Sunday, October 6, 2013

Congrats on your degree, but a raise is not automatic.

Many people still fall under the old assumption that if I obtain a degree that I will get a raise. More and more we see that is not the case. There several reasons why a raise is not automatic. I want to give a couple of quick reasons and what you can do to increase your odds of obtaining that raise.

One reason why its not automatic is that many organizations, and even some businesses' revenue has slowed over the past several years.  Another reason is that advanced degrees are not as uncommon as they were years ago. We are finding more and more people obtaining Masters or advanced degrees. In recruiting for a current position that normally requires a Bachelors degree, I have received a higher number of candidates that have Masters Degree. So in short, a higher degree may not set you apart as much as you think.

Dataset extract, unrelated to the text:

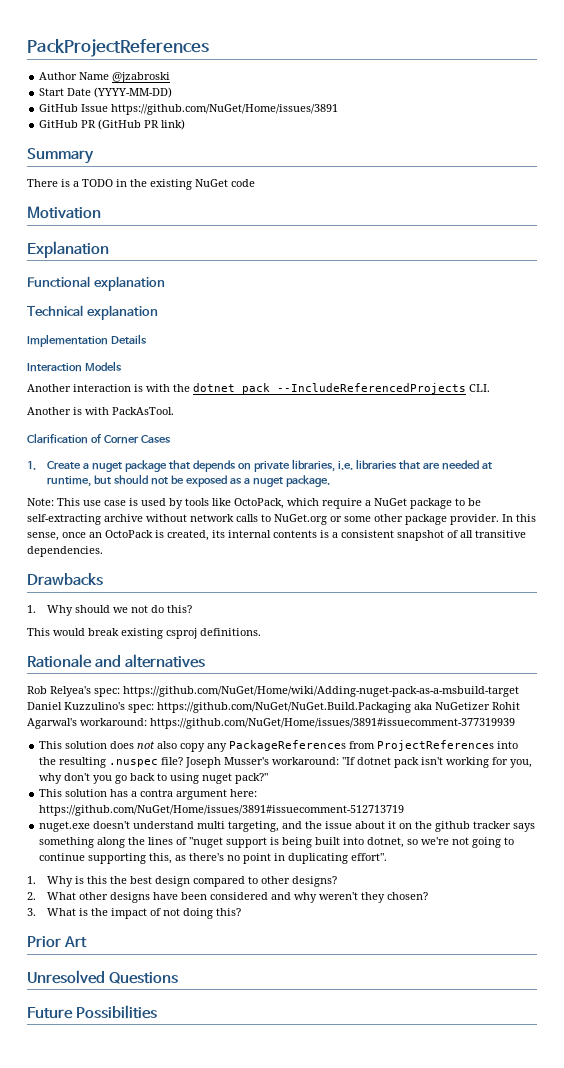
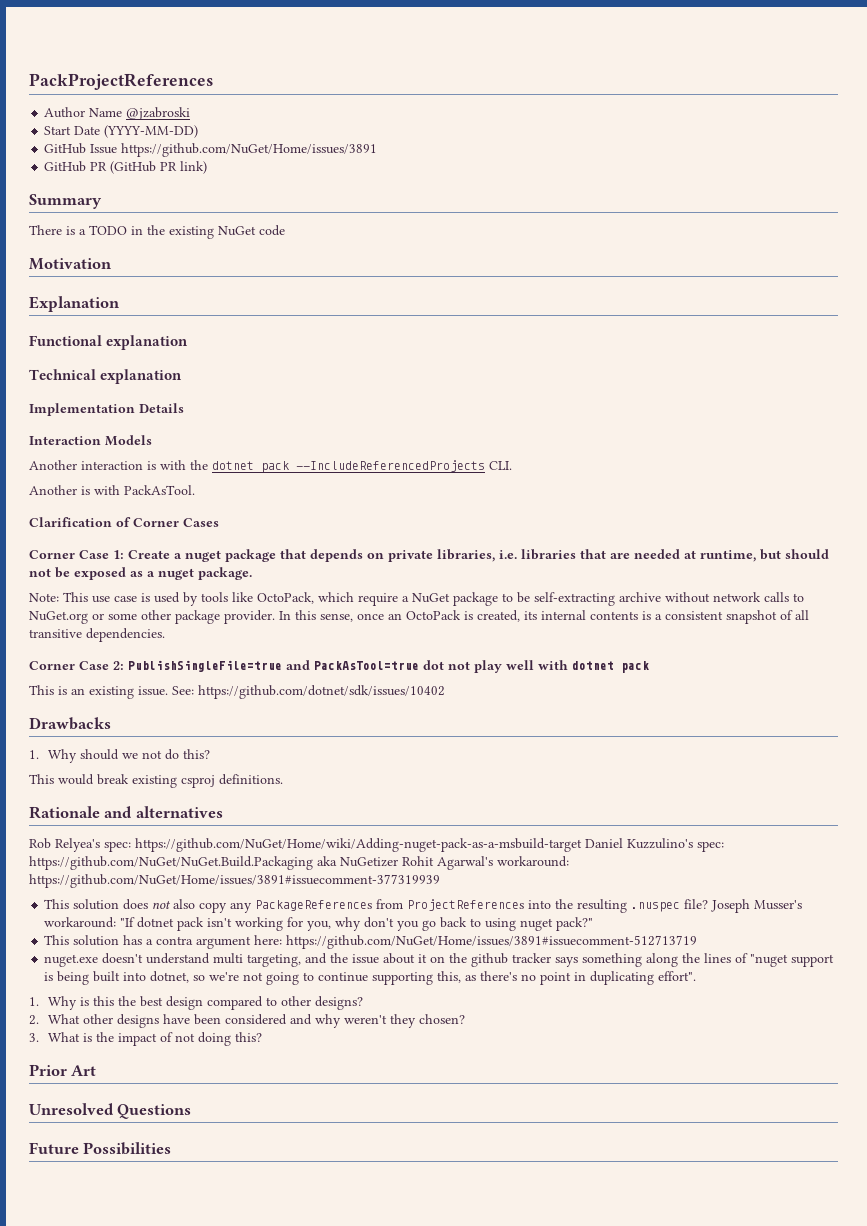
[27,461,36,470] 1. -> [29,550,124,559] Corner Case 1:
(103, 551) none -> [29,660,649,673] [29,685,445,699] // Corner Case 2: PublishSingleFile=true and PackAsTool=true dot not play well with dotnet pack // This is an existing issue. See: https://github.com/dotnet/sdk/issues/10402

Now, let's talk about what you should do when asking for that raise. First, although obvious its often overlooked, make sure you are exceeding the requirements of your position. Please, don't let your reasoning for a raise be that I have been doing this for the past 6 months. That's not a reason for getting a raise, its what is expected of you in order to get that paycheck.  That's a minimum expectation from your employer. Or, at least it should be.

Secondly, prepare a presentation. In your presentation, you should be able to explain why you deserve a raise. This is the place where you will highlight all your professional accomplishments while with the organization. You have to be honest with yourself and make sure you're providing credible accomplishments and not just fluff. Make sure your presentation is both oral and written.

Thirdly, practice and execute. Don't let your brilliant presentation sit and collect dust. Fight off fear and execute. Give it your best and don't go in there half stepping.

And last, be prepared for both acceptance or denial of your raise request. If you receive the raise or not, be prepared to work just as hard, if not harder than you did before. Sometimes, especially when denied a raise, employees performance often suffers and raises and promotions become more difficult to secure. Don't let that happen to you.

Let me be clear, I am not against asking for a raise because you receive a degree. However, I am against you thinking its automatic. If you going to ask, you might as well increase your odds.

Much success to you.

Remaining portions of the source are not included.